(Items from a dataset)

_ _ _ _

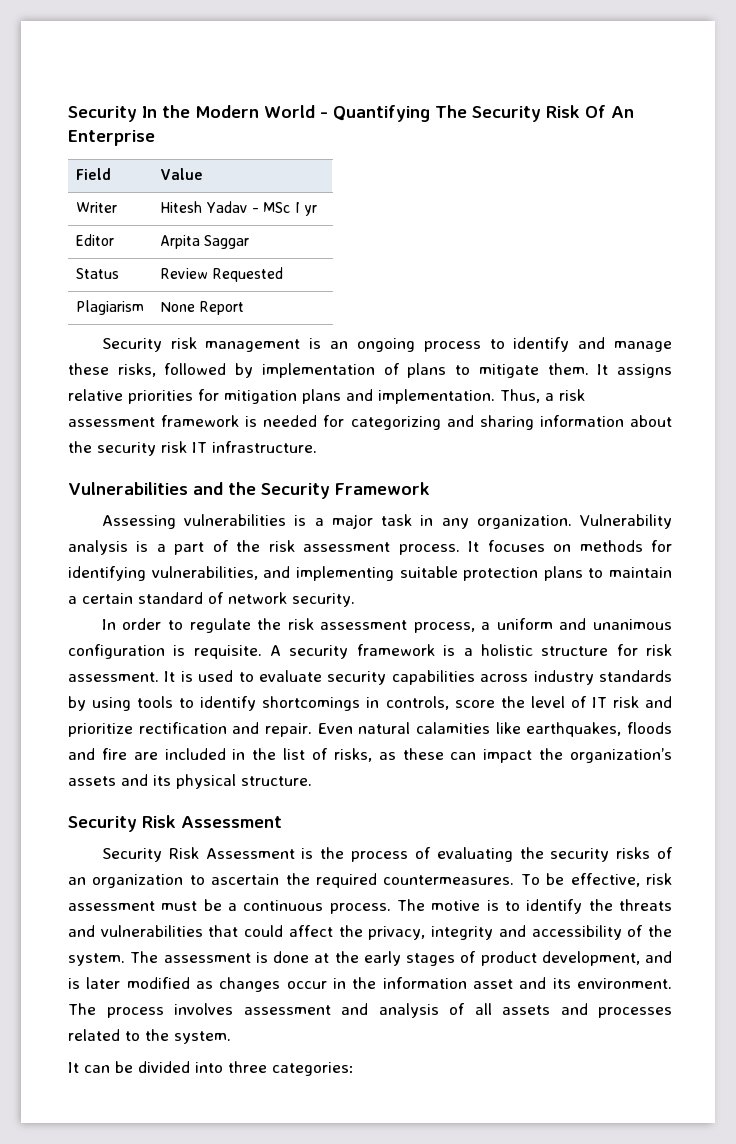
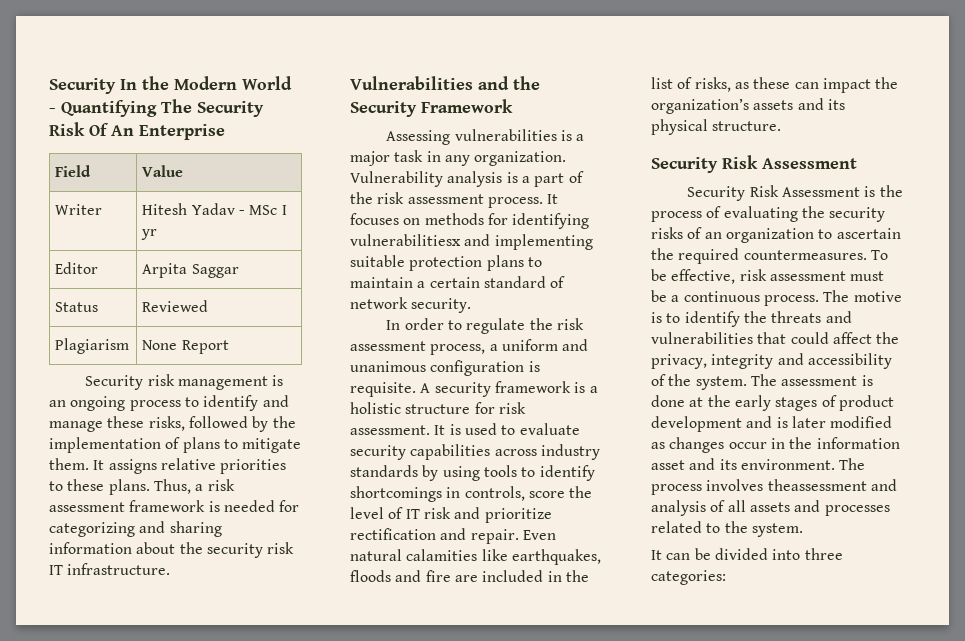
[159,267,284,282] Review Requested -> [142,300,209,312] Reviewed
(254, 370) none -> [272,416,296,428] the
[198,389,495,404] for mitigation plans and implementation. -> [49,479,150,495] to these plans.
[151,566,258,580] vulnerabilities, -> [350,234,461,246] vulnerabilitiesx
[541,951,640,966] development, -> [651,416,742,432] development
[243,1005,331,1015] assessment -> [767,479,867,491] theassessment

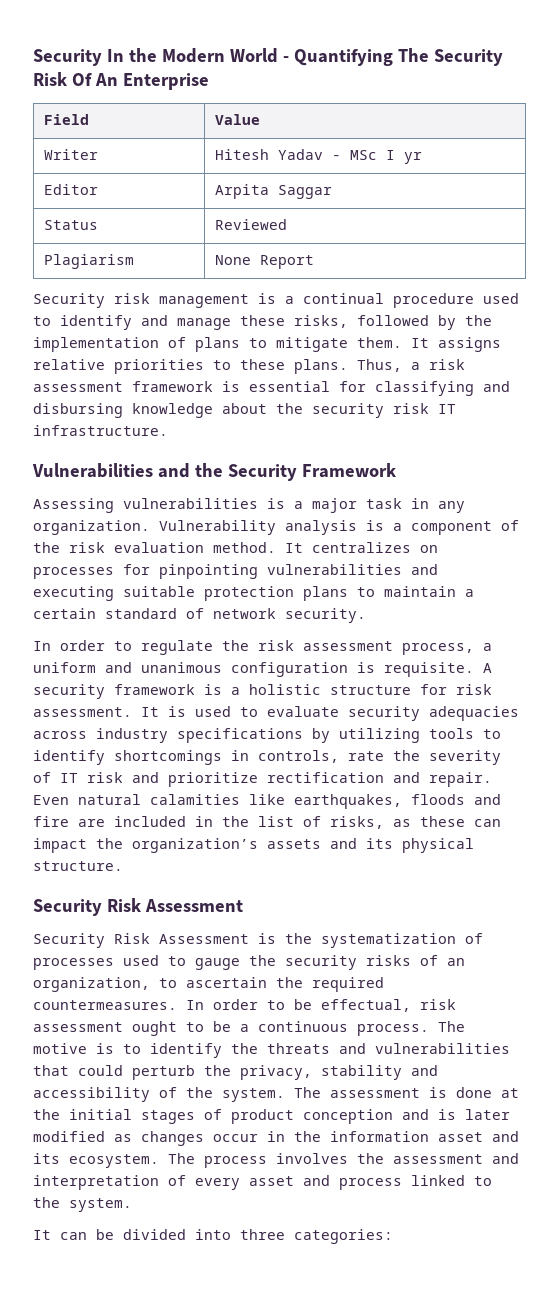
[49,396,181,411] an ongoing process -> [285,293,519,308] a continual procedure used
[223,500,300,512] [49,521,222,537] [49,542,132,554] needed for categorizing and sharing information -> [249,381,510,396] [33,403,213,418] essential for classifying and disbursing knowledge
[534,173,565,187] part -> [411,521,492,535] component
[407,194,559,208] [350,213,590,229] [350,234,593,250] assessment process. It focuses on methods for identifying vulnerabilitiesx and implementing -> [114,542,438,553] [33,564,438,579] [33,586,114,601] evaluation method. It centralizes on processes for pinpointing vulnerabilities and executing
[410,444,491,460] capabilities -> [429,706,519,721] adequacies
[350,465,480,481] standards by using -> [177,728,420,743] specifications by utilizing
[528,486,593,498] [350,507,384,519] score the level -> [348,750,501,765] rate the severity
[651,206,798,222] process of evaluating -> [321,933,483,948] [33,955,240,970] systematization of processes used to gauge
[725,228,814,243] organization -> [33,977,150,992] organization,
[870,250,888,260] [651,269,885,284] To be effective, risk assessment must -> [186,999,456,1012] [33,1021,204,1036] In order to be effectual, risk assessment ought to
[832,332,872,344] affect -> [132,1065,195,1080] perturb
[711,354,774,369] integrity -> [321,1065,402,1080] stability
[734,395,771,411] early -> [69,1109,132,1120] initial
[651,416,742,432] development -> [303,1109,393,1124] conception
[740,459,835,470] environment. -> [69,1154,159,1168] ecosystem.
[767,479,897,491] [651,500,890,516] [651,521,702,533] theassessment and analysis of all assets and processes related -> [357,1153,519,1164] [33,1175,465,1190] the assessment and interpretation of every asset and process linked

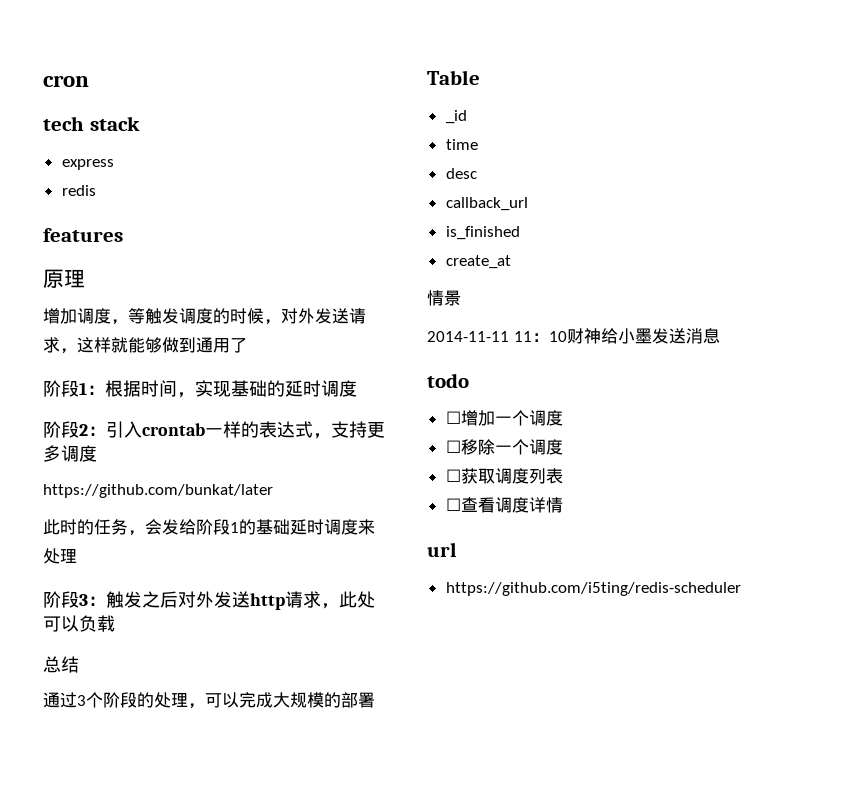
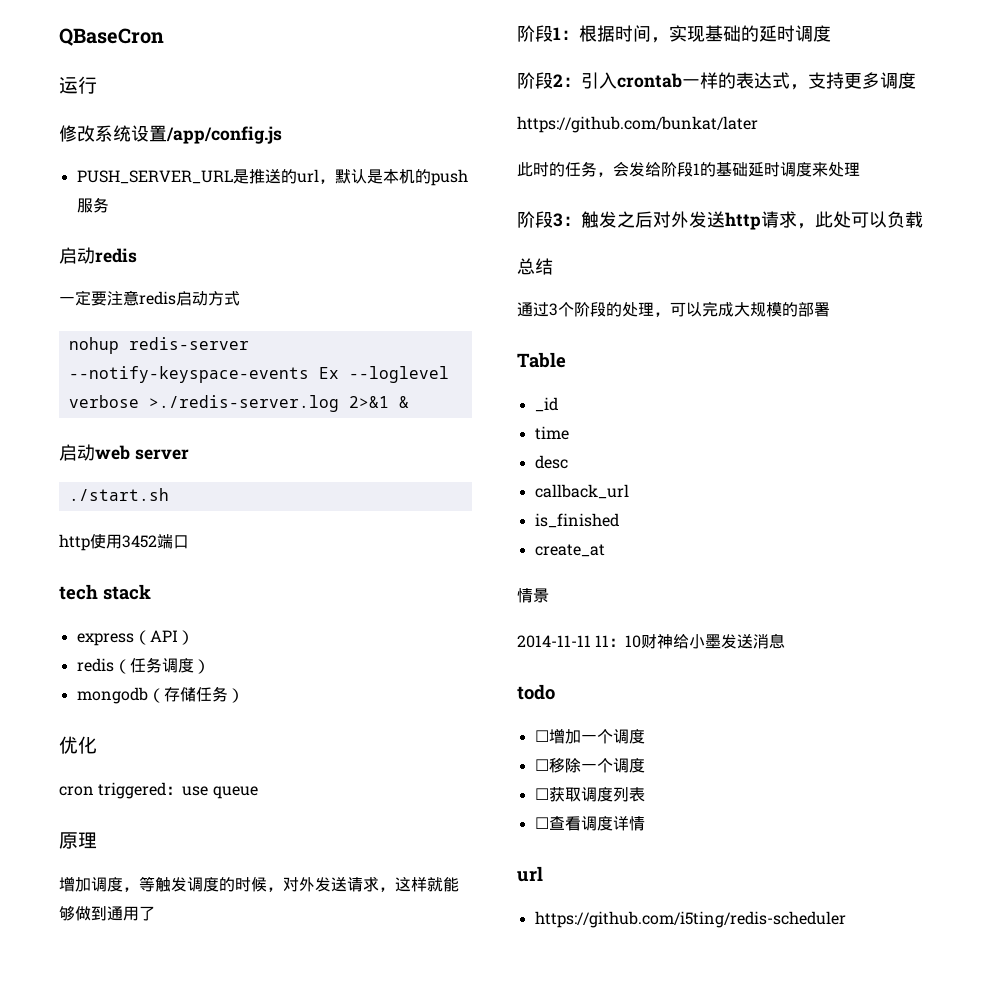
[43,75,89,87] cron -> [59,28,164,46] [59,76,97,94] [59,125,282,144] [76,168,468,186] [76,197,109,213] [59,247,137,264] [59,290,240,306] [68,337,249,354] [68,366,449,383] [68,395,409,412] [59,444,189,461] [68,488,169,501] [59,534,189,551] QBaseCron // 运行 // 修改系统设置/app/config.js // PUSH_SERVER_URL是推送的url，默认是本机的push服务 // 启动redis // 一定要注意redis启动方式 // nohup redis-server --notify-keyspace-events Ex --loglevel verbose >./redis-server.log 2>&1 & // 启动web server // ./start.sh // http使用3452端口
[61,185,96,196] [43,228,123,242] // redis // features -> [133,630,194,645] [76,657,210,674] [76,686,244,704] [59,736,97,754] [59,782,258,799] （API） // redis（任务调度） // mongodb（存储任务） // 优化 // cron triggered：use queue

_ _ _ _

- **Task instructions**
The expected result is every record above, word for word, with no pictures in it.

- **Your solution**
[159,267,284,282] Review Requested -> [142,300,209,312] Reviewed
(254, 370) none -> [272,416,296,428] the
[198,389,495,404] for mitigation plans and implementation. -> [49,479,150,495] to these plans.
[151,566,258,580] vulnerabilities, -> [350,234,461,246] vulnerabilitiesx
[541,951,640,966] development, -> [651,416,742,432] development
[243,1005,331,1015] assessment -> [767,479,867,491] theassessment

[49,396,181,411] an ongoing process -> [285,293,519,308] a continual procedure used
[223,500,300,512] [49,521,222,537] [49,542,132,554] needed for categorizing and sharing information -> [249,381,510,396] [33,403,213,418] essential for classifying and disbursing knowledge
[534,173,565,187] part -> [411,521,492,535] component
[407,194,559,208] [350,213,590,229] [350,234,593,250] assessment process. It focuses on methods for identifying vulnerabilitiesx and implementing -> [114,542,438,553] [33,564,438,579] [33,586,114,601] evaluation method. It centralizes on processes for pinpointing vulnerabilities and executing
[410,444,491,460] capabilities -> [429,706,519,721] adequacies
[350,465,480,481] standards by using -> [177,728,420,743] specifications by utilizing
[528,486,593,498] [350,507,384,519] score the level -> [348,750,501,765] rate the severity
[651,206,798,222] process of evaluating -> [321,933,483,948] [33,955,240,970] systematization of processes used to gauge
[725,228,814,243] organization -> [33,977,150,992] organization,
[870,250,888,260] [651,269,885,284] To be effective, risk assessment must -> [186,999,456,1012] [33,1021,204,1036] In order to be effectual, risk assessment ought to
[832,332,872,344] affect -> [132,1065,195,1080] perturb
[711,354,774,369] integrity -> [321,1065,402,1080] stability
[734,395,771,411] early -> [69,1109,132,1120] initial
[651,416,742,432] development -> [303,1109,393,1124] conception
[740,459,835,470] environment. -> [69,1154,159,1168] ecosystem.
[767,479,897,491] [651,500,890,516] [651,521,702,533] theassessment and analysis of all assets and processes related -> [357,1153,519,1164] [33,1175,465,1190] the assessment and interpretation of every asset and process linked

[43,75,89,87] cron -> [59,28,164,46] [59,76,97,94] [59,125,282,144] [76,168,468,186] [76,197,109,213] [59,247,137,264] [59,290,240,306] [68,337,249,354] [68,366,449,383] [68,395,409,412] [59,444,189,461] [68,488,169,501] [59,534,189,551] QBaseCron // 运行 // 修改系统设置/app/config.js // PUSH_SERVER_URL是推送的url，默认是本机的push服务 // 启动redis // 一定要注意redis启动方式 // nohup redis-server --notify-keyspace-events Ex --loglevel verbose >./redis-server.log 2>&1 & // 启动web server // ./start.sh // http使用3452端口
[61,185,96,196] [43,228,123,242] // redis // features -> [133,630,194,645] [76,657,210,674] [76,686,244,704] [59,736,97,754] [59,782,258,799] （API） // redis（任务调度） // mongodb（存储任务） // 优化 // cron triggered：use queue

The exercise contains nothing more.